O álcool começa com um brinde ou um copo, um convite aqui, outro ali e as constantes afirmações. “Eu só bebo socialmente”. O álcool desinibe, “alegra”, engana,... ridiculariza. O álcool termina dominando a vontade.
Determinadas famílias não conseguem se reunir sem o álcool para “alegrá-las”, não conseguem se alegrar com a presença uns dos outros, precisam de uma enzima ou de um aditivo, o álcool. Que amor é esse?
Embora não conheça a estatística oficial sobre o assunto, sabemos que milhões de pessoas estão dominadas pelo álcool, e este domínio destrói lares, provoca falências, é responsável por violências: acidentes, assassinatos, roubos, estupros e prostituições, além de acabar com amizades e sociedades.

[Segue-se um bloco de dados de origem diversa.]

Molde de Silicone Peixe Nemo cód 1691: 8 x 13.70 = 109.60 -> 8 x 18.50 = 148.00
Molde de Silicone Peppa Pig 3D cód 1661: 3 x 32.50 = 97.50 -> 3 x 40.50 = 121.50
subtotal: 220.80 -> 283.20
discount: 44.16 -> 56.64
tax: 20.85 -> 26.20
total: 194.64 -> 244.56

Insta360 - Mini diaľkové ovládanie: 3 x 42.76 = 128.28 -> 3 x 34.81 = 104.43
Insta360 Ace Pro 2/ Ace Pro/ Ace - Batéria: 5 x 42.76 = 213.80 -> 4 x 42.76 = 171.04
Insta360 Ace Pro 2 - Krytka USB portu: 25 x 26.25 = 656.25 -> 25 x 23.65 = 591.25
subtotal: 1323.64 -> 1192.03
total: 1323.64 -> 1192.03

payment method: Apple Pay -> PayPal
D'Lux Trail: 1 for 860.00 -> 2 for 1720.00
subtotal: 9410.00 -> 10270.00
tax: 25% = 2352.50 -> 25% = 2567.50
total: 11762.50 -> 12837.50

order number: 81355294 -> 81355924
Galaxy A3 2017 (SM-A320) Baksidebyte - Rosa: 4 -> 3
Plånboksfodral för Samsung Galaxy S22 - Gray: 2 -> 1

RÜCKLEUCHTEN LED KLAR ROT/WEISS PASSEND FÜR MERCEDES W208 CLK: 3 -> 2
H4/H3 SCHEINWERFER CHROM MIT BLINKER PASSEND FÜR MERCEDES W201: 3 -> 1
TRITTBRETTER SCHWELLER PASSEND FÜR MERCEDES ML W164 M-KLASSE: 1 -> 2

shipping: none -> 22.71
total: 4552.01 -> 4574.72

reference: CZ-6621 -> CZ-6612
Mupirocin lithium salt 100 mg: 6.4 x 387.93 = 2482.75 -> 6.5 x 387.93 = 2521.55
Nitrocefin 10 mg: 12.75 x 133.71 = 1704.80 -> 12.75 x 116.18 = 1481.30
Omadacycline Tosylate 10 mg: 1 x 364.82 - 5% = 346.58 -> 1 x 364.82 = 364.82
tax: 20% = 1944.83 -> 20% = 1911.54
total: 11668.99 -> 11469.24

O pecado começa com um mau pensamento, ele é acalentado, alimentado e assim, como a lepra destrói o corpo e o álcool destrói a alma, o pecado destrói o espírito (suja,fere,mata).
Os israelitas não toleravam a lepra: o leproso era afastado da congregação e isolado (II Cr 26:20, 21); no entanto, as nações pagãs vizinhas de Israel a toleravam (II Rs 5:11).
A igreja de Jesus não suporta o álcool: o álcool reina na sociedade.
O povo de Deus não pode conviver com o pecado e /ou no pecado: o mundo lamenta as suas conseqüências, mas vive, convive ou tolera o pecado, porque ama a situação que lhe dá suporte.
“Pelo que sai do meio deles, apartai-vos, diz o Senhor, não toqueis nada imundo e eu vos receberei. Eu serei para vós Pai, e vós sereis para mim filhos e filhas, diz o Senhor. Todo Poderoso” (II Co 6:17, 18).